If the child node is a value node, then the value is added to the Map with path as key and actual node value as Value.
If the child node is a JSON node then:
- Update the path with node name
- Call the “self” method for each child element
If the child node is an array type, then call itself recursively (path will not get updated)

With this approach, the complete Nested JSON is flattened where each key represents the parent-child hierarchy, and the values will be String, Integer or Array.

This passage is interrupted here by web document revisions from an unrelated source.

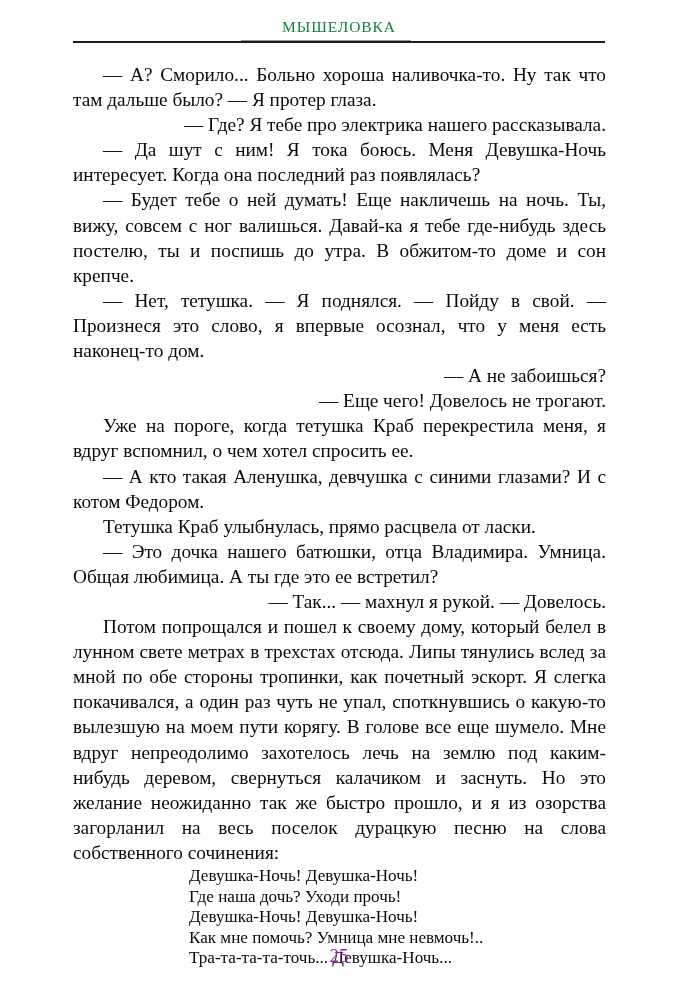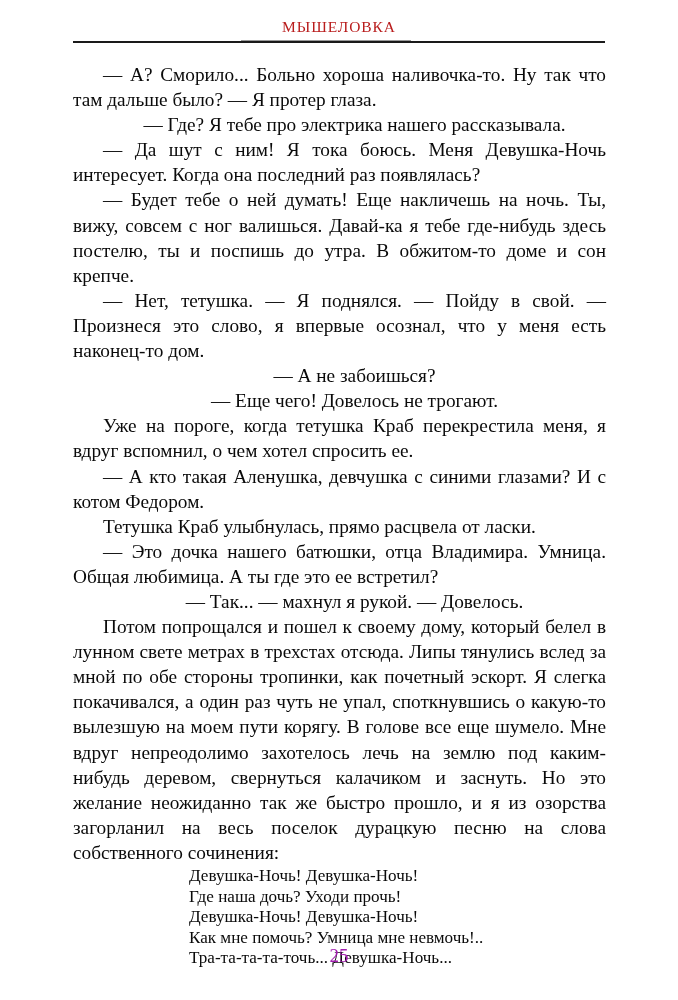--- a/index.html
+++ b/index.html
@@ -36,7 +36,7 @@
     letter-spacing: 0.9px;
     font-weight: 400;
     line-height: 1;
-    color: #b91c1c;
+    color: #15803d;
   }
 
   .head-rule {

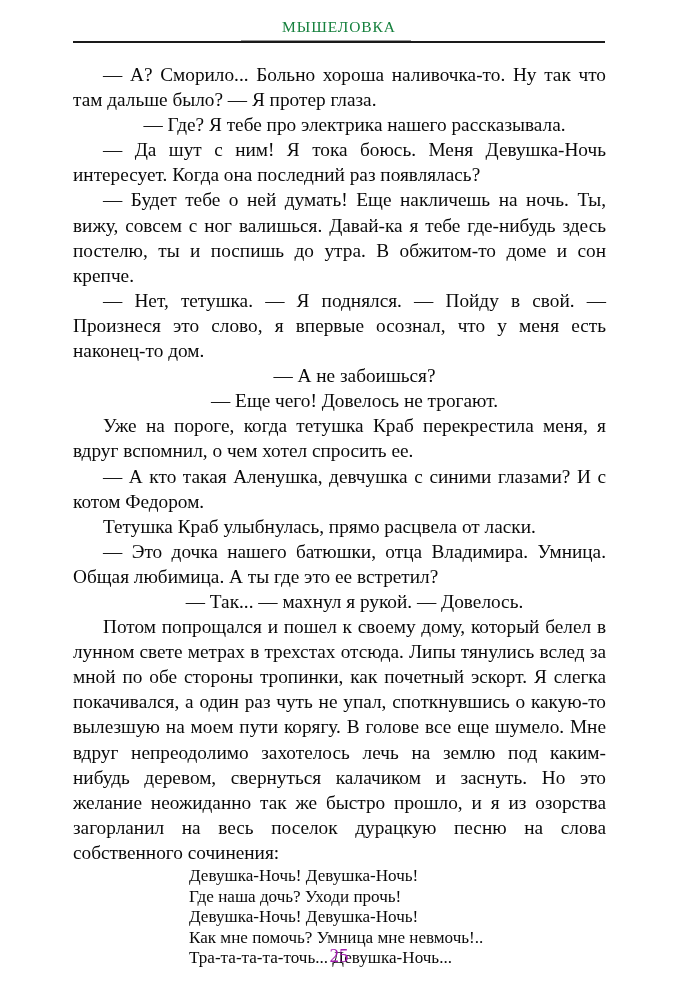--- a/index.html
+++ b/index.html
@@ -78,7 +78,7 @@
 
   
   p.para.short {
-    text-align: center;
+    text-align: right;
   }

// Processing begins here -

//  The method accepts a JSON String and returns Map where each key

// represents the elements from JSON

public Map<String, Object> flattenToMap(String json) {

   Map<String, Object> map = new LinkedHashMap<>();

   try {

     //Call recursive method - providing the root element

     addKeys("", new ObjectMapper().readTree(json), map, false);

   } catch (IOException e) {

     e.printStackTrace();

   }

   return map;

}

// Recursive call method to build the flatten Map

private void addKeys(String currentPath, JsonNode jsonNode,

    Map<String, Object> map, boolean isParentArray)

{

   if (jsonNode.isObject()) {

     ObjectNode objectNode = (ObjectNode) jsonNode;

     Iterator<Entry<String, JsonNode>> iter = objectNode.fields();

     String pathPrefix = currentPath.isEmpty() ? "" : currentPath + ".";

     while (iter.hasNext()) {

       Entry<String, JsonNode> entry = iter.next();

       addKeys(pathPrefix + entry.getKey(),

entry.getValue(), map, isParentArray || false);

     }

   }

   else if (jsonNode.isArray()) {

     ArrayNode arrayNode = (ArrayNode) jsonNode;

     for (int i = 0; i < arrayNode.size(); i++) {

       addKeys(currentPath, arrayNode.get(i), map, true);

     }

   }

   else if (jsonNode.isValueNode()) {

     ValueNode valueNode = (ValueNode) jsonNode;

     if (map.containsKey(currentPath)) {

         ((LinkedHashSet) map.get(curentPath)).add(valueNode);

     }

     else if (isParentArray) {

       Set<Object> temp = new LinkedHashSet<>();

       temp.add(valueNode);

       map.put(currentPath, temp);

     }

     else {

       map.put(currentPath, valueNode);

     }

   }

}

In summary, nested objects cause a performance problem when using Elasticsearch at a large scale, so flattening the nested objects will make things faster for both indexing and searching. We have been able to improve the performance of our search through optimizing the Elasticsearch index by defining the mapping and assigning keywords to the fields that will not be used for text searches and by flattening the index as described above. We will cover other Enterprise search tuning techniques in future blogs.